Very handy, those programming times look nice and responsive. We won't be waiting too long when we re-flash.

I guess this inline flash+loader approach means we just need to keep our final applications $1D8 = 472 bytes shorter than 512kB so the whole thing can be downloaded in one go?

evanh · 2020-01-20 23:54

Chip,
Not a good idea for demo program to be writing random data to EEPROM pins when it's enabled!

evanh · 2020-01-21 00:05

Nice seeing the streamer used for the programming too. Smooth.

Ariba · 2020-01-21 03:06

Not every Flash chip supports 32kB block-erase, it may be even quite specific to Winbond. 4kB and 64kB are the standard sizes.

cgracey · 2020-01-21 03:16

> @rogloh said:
> Very handy, those programming times look nice and responsive. We won't be waiting too long when we re-flash.
>
> I guess this inline flash+loader approach means we just need to keep our final applications $1D8 = 472 bytes shorter than 512kB so the whole thing can be downloaded in one go?

That is correct. I had always imagined the PC waiting for the device being programmed to finish, having some dialogue, but it's not really necessary. If the program time is very fast and it reboots quickly, so you can see that it works, maybe we don't need anything fancier. As I started working this out, it just kind of became what it now is.

cgracey · 2020-01-21 03:18

> @evanh said:
> Nice seeing the streamer used for the programming too. Smooth.

It's funny how the fastest approach took the least amount of code.

cgracey · 2020-01-21 03:22

> @evanh said:
> Chip,
> Not a good idea for demo program to be writing random data to EEPROM pins when it's enabled!

That crossed my mind. Oh, there could even be electrical conflicts. Maybe I'll change it to resistive drive. Then, there's the probability that the data in the flash could be disturbed.

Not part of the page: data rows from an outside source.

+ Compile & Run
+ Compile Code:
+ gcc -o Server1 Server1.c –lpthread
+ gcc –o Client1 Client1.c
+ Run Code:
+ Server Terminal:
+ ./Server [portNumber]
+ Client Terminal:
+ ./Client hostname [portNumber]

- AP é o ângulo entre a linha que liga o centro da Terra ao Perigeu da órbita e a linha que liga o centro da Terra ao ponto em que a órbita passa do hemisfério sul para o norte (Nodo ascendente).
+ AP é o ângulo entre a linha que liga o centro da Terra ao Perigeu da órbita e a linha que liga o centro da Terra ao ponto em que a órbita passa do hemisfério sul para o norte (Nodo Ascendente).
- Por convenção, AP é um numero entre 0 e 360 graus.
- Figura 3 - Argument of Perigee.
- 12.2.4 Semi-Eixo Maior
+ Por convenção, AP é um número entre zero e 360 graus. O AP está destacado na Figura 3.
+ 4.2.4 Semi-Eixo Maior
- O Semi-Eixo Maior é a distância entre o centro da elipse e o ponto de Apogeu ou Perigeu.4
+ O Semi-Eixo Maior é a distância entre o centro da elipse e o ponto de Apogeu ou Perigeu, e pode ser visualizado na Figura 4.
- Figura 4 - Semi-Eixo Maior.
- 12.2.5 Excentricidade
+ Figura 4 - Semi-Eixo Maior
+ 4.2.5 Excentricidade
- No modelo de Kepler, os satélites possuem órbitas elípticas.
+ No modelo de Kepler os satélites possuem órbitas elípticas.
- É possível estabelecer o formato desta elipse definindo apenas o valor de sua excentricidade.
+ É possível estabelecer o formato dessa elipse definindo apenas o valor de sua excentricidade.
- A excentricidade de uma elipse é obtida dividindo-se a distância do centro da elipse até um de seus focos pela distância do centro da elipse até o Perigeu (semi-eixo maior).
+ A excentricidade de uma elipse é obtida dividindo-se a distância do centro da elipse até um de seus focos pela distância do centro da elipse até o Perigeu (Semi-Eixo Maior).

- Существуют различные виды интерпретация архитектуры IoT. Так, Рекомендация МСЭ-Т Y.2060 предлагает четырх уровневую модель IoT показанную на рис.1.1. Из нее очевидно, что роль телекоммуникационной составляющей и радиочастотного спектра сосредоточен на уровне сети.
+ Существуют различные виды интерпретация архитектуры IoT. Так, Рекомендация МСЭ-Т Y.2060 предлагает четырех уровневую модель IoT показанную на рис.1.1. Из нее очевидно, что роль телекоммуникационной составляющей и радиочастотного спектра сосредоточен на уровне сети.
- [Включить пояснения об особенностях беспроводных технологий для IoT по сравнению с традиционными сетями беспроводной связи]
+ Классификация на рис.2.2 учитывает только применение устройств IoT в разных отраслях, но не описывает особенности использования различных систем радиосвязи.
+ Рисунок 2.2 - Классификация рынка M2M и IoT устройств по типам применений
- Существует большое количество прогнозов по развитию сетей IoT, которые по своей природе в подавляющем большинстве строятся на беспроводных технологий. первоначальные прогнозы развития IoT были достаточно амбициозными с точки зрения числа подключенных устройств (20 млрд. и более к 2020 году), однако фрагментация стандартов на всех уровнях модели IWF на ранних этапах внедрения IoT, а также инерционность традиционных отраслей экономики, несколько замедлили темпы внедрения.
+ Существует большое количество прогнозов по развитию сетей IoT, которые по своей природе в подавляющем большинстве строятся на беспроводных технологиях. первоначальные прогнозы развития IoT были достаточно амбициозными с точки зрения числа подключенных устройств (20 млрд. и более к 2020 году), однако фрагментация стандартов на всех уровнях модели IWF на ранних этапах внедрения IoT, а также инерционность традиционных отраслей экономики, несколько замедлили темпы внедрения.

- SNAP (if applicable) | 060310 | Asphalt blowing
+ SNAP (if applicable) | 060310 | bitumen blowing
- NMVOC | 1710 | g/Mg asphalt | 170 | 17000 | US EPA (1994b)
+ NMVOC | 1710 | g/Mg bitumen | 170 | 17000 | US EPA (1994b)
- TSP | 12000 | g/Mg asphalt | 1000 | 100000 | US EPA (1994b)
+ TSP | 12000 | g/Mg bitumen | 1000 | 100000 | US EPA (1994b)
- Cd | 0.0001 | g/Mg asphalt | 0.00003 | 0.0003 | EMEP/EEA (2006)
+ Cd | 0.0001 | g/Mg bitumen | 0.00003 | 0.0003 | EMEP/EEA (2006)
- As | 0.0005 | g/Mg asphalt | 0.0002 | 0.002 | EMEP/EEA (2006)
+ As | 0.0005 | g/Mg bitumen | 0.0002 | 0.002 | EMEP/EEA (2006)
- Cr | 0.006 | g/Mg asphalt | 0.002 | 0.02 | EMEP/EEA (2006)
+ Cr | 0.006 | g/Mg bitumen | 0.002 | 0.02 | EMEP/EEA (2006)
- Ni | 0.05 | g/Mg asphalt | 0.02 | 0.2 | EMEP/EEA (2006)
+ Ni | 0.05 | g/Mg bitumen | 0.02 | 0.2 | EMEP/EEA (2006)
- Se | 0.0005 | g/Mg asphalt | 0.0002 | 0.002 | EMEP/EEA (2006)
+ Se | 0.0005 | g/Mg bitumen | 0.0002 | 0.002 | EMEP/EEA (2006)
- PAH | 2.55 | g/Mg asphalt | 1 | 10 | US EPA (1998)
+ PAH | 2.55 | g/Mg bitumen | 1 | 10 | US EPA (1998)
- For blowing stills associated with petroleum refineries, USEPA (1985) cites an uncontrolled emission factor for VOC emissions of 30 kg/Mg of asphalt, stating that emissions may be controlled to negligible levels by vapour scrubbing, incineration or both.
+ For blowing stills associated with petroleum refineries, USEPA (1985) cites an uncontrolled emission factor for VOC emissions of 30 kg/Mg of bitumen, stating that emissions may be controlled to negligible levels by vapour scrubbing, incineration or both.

cgracey · 2020-01-21 03:25

> @Ariba said:
> Not every Flash chip supports 32kB block-erase, it may be even quite specific to Winbond. 4kB and 64kB are the standard sizes.

Good to know. I'll change it to just use the 4KB and 64KB erase commands. The 32KB erase time wasn't much of a game-changer, anyway. Thanks, Ariba.

ManAtWork · 2020-01-21 07:49

Ariba wrote: »

Not every Flash chip supports 32kB block-erase, it may be even quite specific to Winbond. 4kB and 64kB are the standard sizes.

Good point. BTW, what are the requirements that qualify a particular flash chip to be compatible with the P2 boot loader? Which commands and page sizes have to be supported? Frequency/timing should not be an issue, most chips support >100MHz.

cgracey · 2020-01-21 08:07

ManAtWork wrote: »

Ariba wrote: »

Not every Flash chip supports 32kB block-erase, it may be even quite specific to Winbond. 4kB and 64kB are the standard sizes.

Good point. BTW, what are the requirements that qualify a particular flash chip to be compatible with the P2 boot loader? Which commands and page sizes have to be supported? Frequency/timing should not be an issue, most chips support >100MHz.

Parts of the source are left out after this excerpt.